Task item: Restate each line below word for word, skipping every picture.

Screenshot and code edit data:
%%
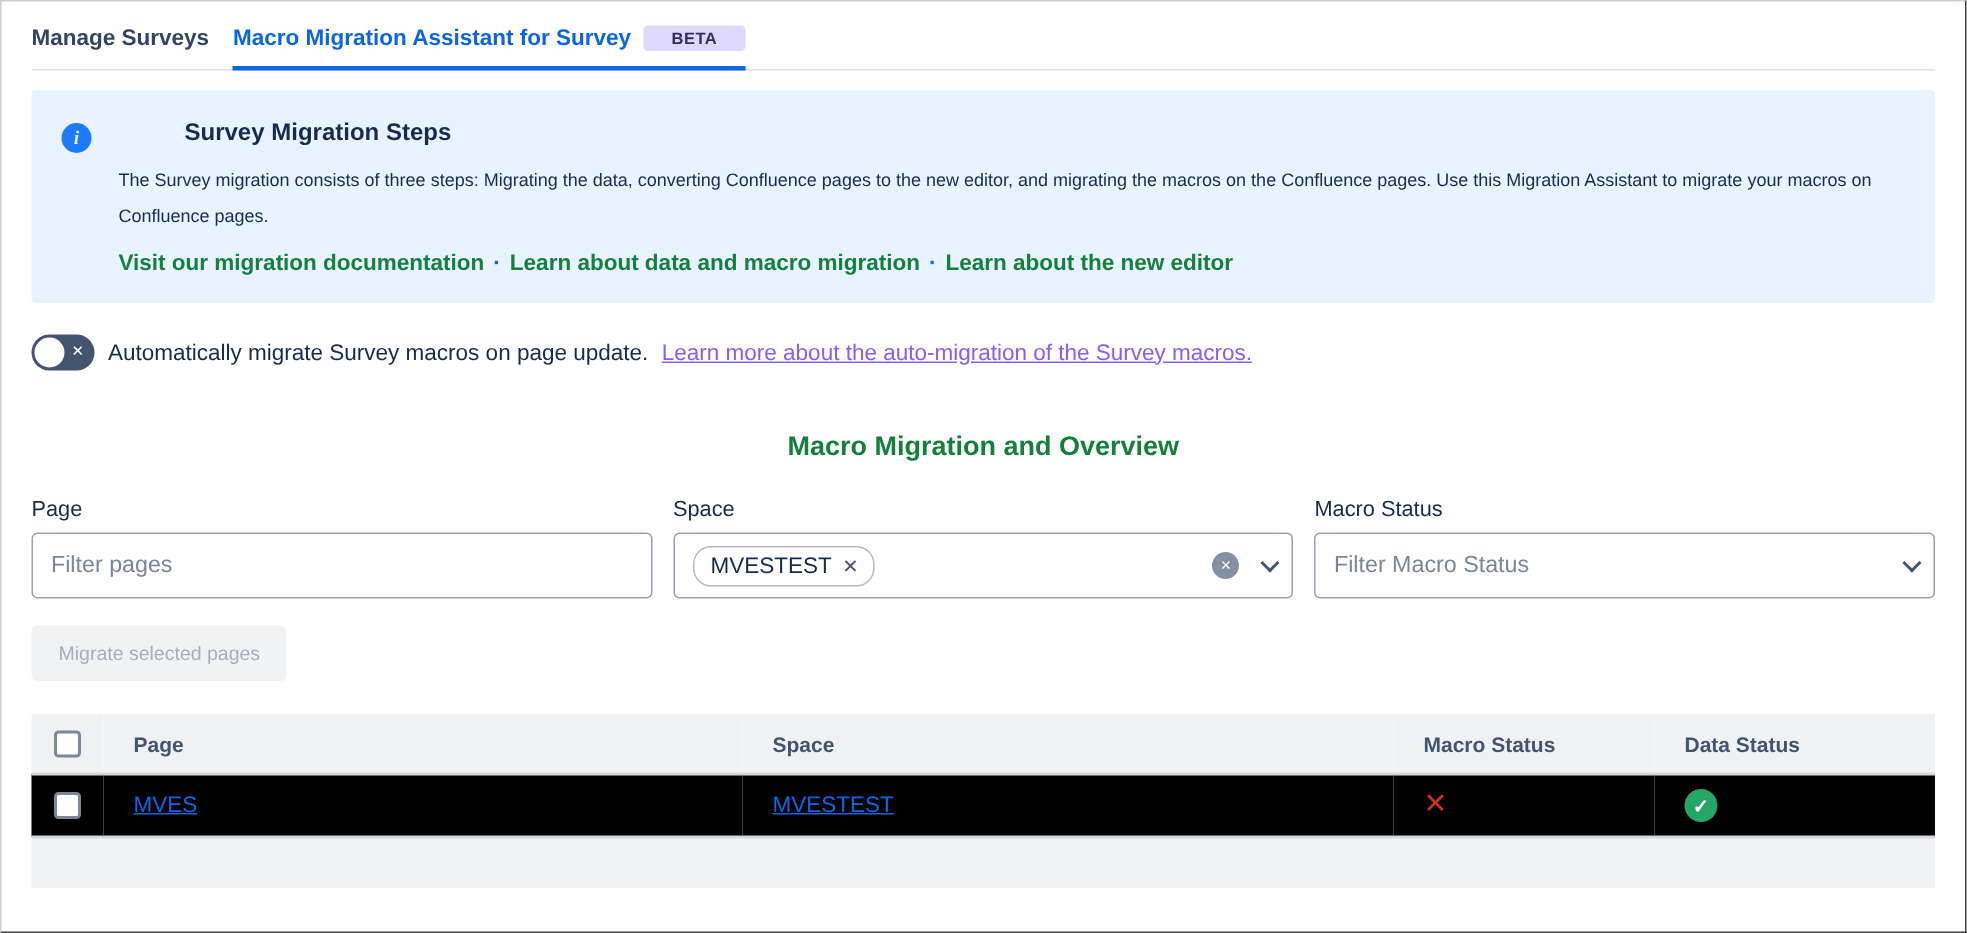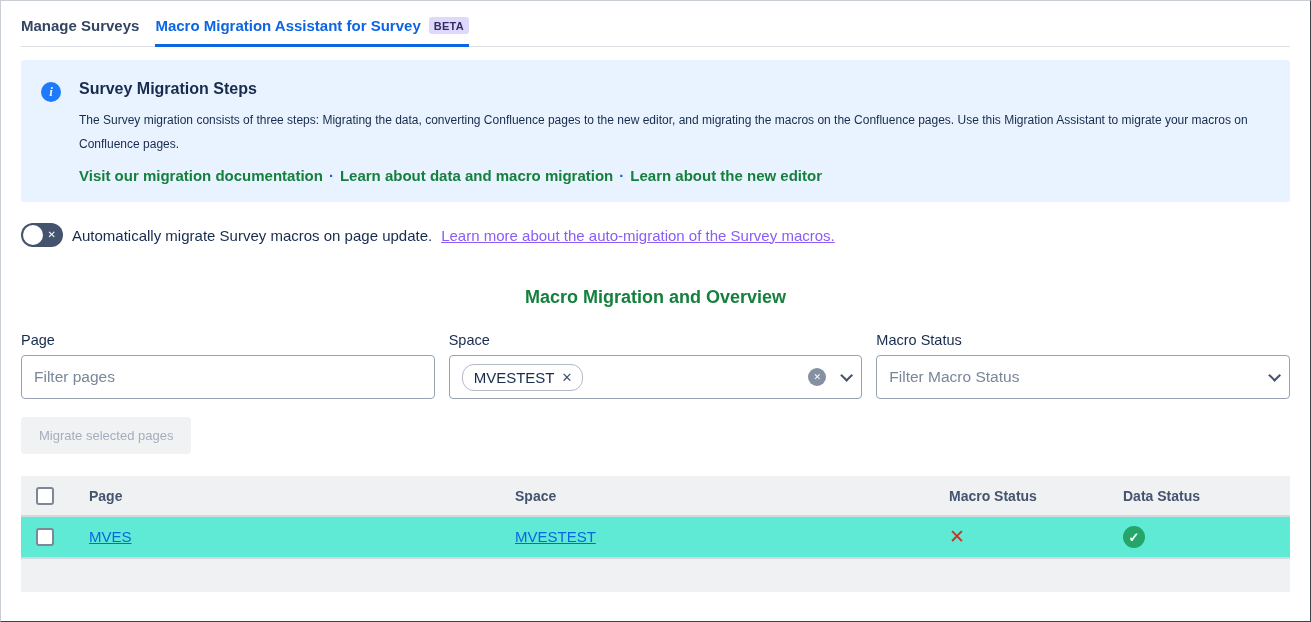--- a/index.html
+++ b/index.html
@@ -19,35 +19,35 @@
   
   .tabs { display: flex; gap: 16px; border-bottom: 1px solid #DCDFE4; padding-top: 12px; }
   .tab {
     font-size: 15px; font-weight: 600; color: #344563;
     padding: 4px 0 10px; border-bottom: 3px solid transparent; margin-bottom: -1px;
     cursor: pointer; display: flex; align-items: center; gap: 8px;
   }
   .tab.active { color: #0C66E4; border-bottom-color: #0C66E4; }
   .beta-badge {
     background: #DFD8FD; color: #352C63; font-size: 11px; font-weight: 700;
-    letter-spacing: .3px; padding: 2px 5px 1px; border-radius: 3px; line-height: 14px;
+    letter-spacing: .3px; padding: 2px 19px 1px; border-radius: 3px; line-height: 14px;
   }
 
   
   .banner {
     margin-top: 13px; background: #E9F2FF; border-radius: 3px;
     padding: 20px 24px 18px 20px; display: flex; gap: 18px;
   }
   .info-icon {
     flex: 0 0 auto; width: 20px; height: 20px; border-radius: 50%;
     background: #1D7AFC; color: #E9F2FF; font-size: 13px; font-weight: 700;
     display: flex; align-items: center; justify-content: center; margin-top: 2px;
     font-family: "Liberation Serif", serif; font-style: italic;
   }
-  .banner h2 { font-size: 16px; font-weight: 700; color: #172B4D; margin-bottom: 10px; }
+  .banner h2 { font-size: 16px; font-weight: 700; color: #172B4D; margin-bottom: 10px; margin-left: 44px; }
   .banner .body { font-size: 12px; line-height: 24px; color: #172B4D; max-width: 1210px; }
   .banner .links { margin-top: 11px; font-size: 15px; font-weight: 700; }
   .banner .links a { color: #15803d; text-decoration: none; cursor: pointer; }
   .dot-sep { color: #0C66E4; font-weight: 700; padding: 0 6px; }
 
   
   .toggle-row { margin-top: 21px; display: flex; align-items: center; gap: 9px; font-size: 15px; }
   .toggle {
     position: relative; width: 42px; height: 24px; border-radius: 12px;
     background: #44546F; cursor: pointer; flex: 0 0 auto;
@@ -99,21 +99,21 @@
     margin-top: 18px; height: 37px; padding: 0 18px; border: none; border-radius: 4px;
     background: #F1F2F4; color: #A6ADBD; font-size: 13px;
     font-family: "Liberation Sans", sans-serif; cursor: not-allowed;
   }
 
   
   table { margin-top: 22px; width: 100%; border-collapse: collapse; }
   col.c-check { width: 48px; } col.c-page { width: 426px; } col.c-space { width: 434px; }
   col.c-macro { width: 174px; }
   thead td { background: #F0F1F3; height: 40px; font-size: 14px; font-weight: 700; color: #44546F; }
-  tbody tr.data-row td { background: #5eead4; height: 42px; border-top: 2px solid #D5D9DF; }
+  tbody tr.data-row td { background: #000000; height: 42px; border-top: 2px solid #D5D9DF; }
   tbody tr.footer-row td { background: #F0F1F3; height: 34px; border-top: 2px solid #D5D9DF; }
   td { padding: 0 0 0 20px; text-align: left; vertical-align: middle; }
   td.check-cell { padding-left: 15px; }
   .checkbox {
     width: 18px; height: 18px; border: 2px solid #7D8799; border-radius: 3px;
     background: #fff; cursor: pointer; display: block;
   }
   td a.cell-link { color: #0C66E4; font-size: 15px; text-decoration: underline; cursor: pointer; }
   .x-mark { color: #CA3521; font-size: 19px; line-height: 1; }
   .check-circle {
%%
Written answer:
--- a/index.html
+++ b/index.html
@@ -19,35 +19,35 @@
   
   .tabs { display: flex; gap: 16px; border-bottom: 1px solid #DCDFE4; padding-top: 12px; }
   .tab {
     font-size: 15px; font-weight: 600; color: #344563;
     padding: 4px 0 10px; border-bottom: 3px solid transparent; margin-bottom: -1px;
     cursor: pointer; display: flex; align-items: center; gap: 8px;
   }
   .tab.active { color: #0C66E4; border-bottom-color: #0C66E4; }
   .beta-badge {
     background: #DFD8FD; color: #352C63; font-size: 11px; font-weight: 700;
-    letter-spacing: .3px; padding: 2px 5px 1px; border-radius: 3px; line-height: 14px;
+    letter-spacing: .3px; padding: 2px 19px 1px; border-radius: 3px; line-height: 14px;
   }
 
   
   .banner {
     margin-top: 13px; background: #E9F2FF; border-radius: 3px;
     padding: 20px 24px 18px 20px; display: flex; gap: 18px;
   }
   .info-icon {
     flex: 0 0 auto; width: 20px; height: 20px; border-radius: 50%;
     background: #1D7AFC; color: #E9F2FF; font-size: 13px; font-weight: 700;
     display: flex; align-items: center; justify-content: center; margin-top: 2px;
     font-family: "Liberation Serif", serif; font-style: italic;
   }
-  .banner h2 { font-size: 16px; font-weight: 700; color: #172B4D; margin-bottom: 10px; }
+  .banner h2 { font-size: 16px; font-weight: 700; color: #172B4D; margin-bottom: 10px; margin-left: 44px; }
   .banner .body { font-size: 12px; line-height: 24px; color: #172B4D; max-width: 1210px; }
   .banner .links { margin-top: 11px; font-size: 15px; font-weight: 700; }
   .banner .links a { color: #15803d; text-decoration: none; cursor: pointer; }
   .dot-sep { color: #0C66E4; font-weight: 700; padding: 0 6px; }
 
   
   .toggle-row { margin-top: 21px; display: flex; align-items: center; gap: 9px; font-size: 15px; }
   .toggle {
     position: relative; width: 42px; height: 24px; border-radius: 12px;
     background: #44546F; cursor: pointer; flex: 0 0 auto;
@@ -99,21 +99,21 @@
     margin-top: 18px; height: 37px; padding: 0 18px; border: none; border-radius: 4px;
     background: #F1F2F4; color: #A6ADBD; font-size: 13px;
     font-family: "Liberation Sans", sans-serif; cursor: not-allowed;
   }
 
   
   table { margin-top: 22px; width: 100%; border-collapse: collapse; }
   col.c-check { width: 48px; } col.c-page { width: 426px; } col.c-space { width: 434px; }
   col.c-macro { width: 174px; }
   thead td { background: #F0F1F3; height: 40px; font-size: 14px; font-weight: 700; color: #44546F; }
-  tbody tr.data-row td { background: #5eead4; height: 42px; border-top: 2px solid #D5D9DF; }
+  tbody tr.data-row td { background: #000000; height: 42px; border-top: 2px solid #D5D9DF; }
   tbody tr.footer-row td { background: #F0F1F3; height: 34px; border-top: 2px solid #D5D9DF; }
   td { padding: 0 0 0 20px; text-align: left; vertical-align: middle; }
   td.check-cell { padding-left: 15px; }
   .checkbox {
     width: 18px; height: 18px; border: 2px solid #7D8799; border-radius: 3px;
     background: #fff; cursor: pointer; display: block;
   }
   td a.cell-link { color: #0C66E4; font-size: 15px; text-decoration: underline; cursor: pointer; }
   .x-mark { color: #CA3521; font-size: 19px; line-height: 1; }
   .check-circle {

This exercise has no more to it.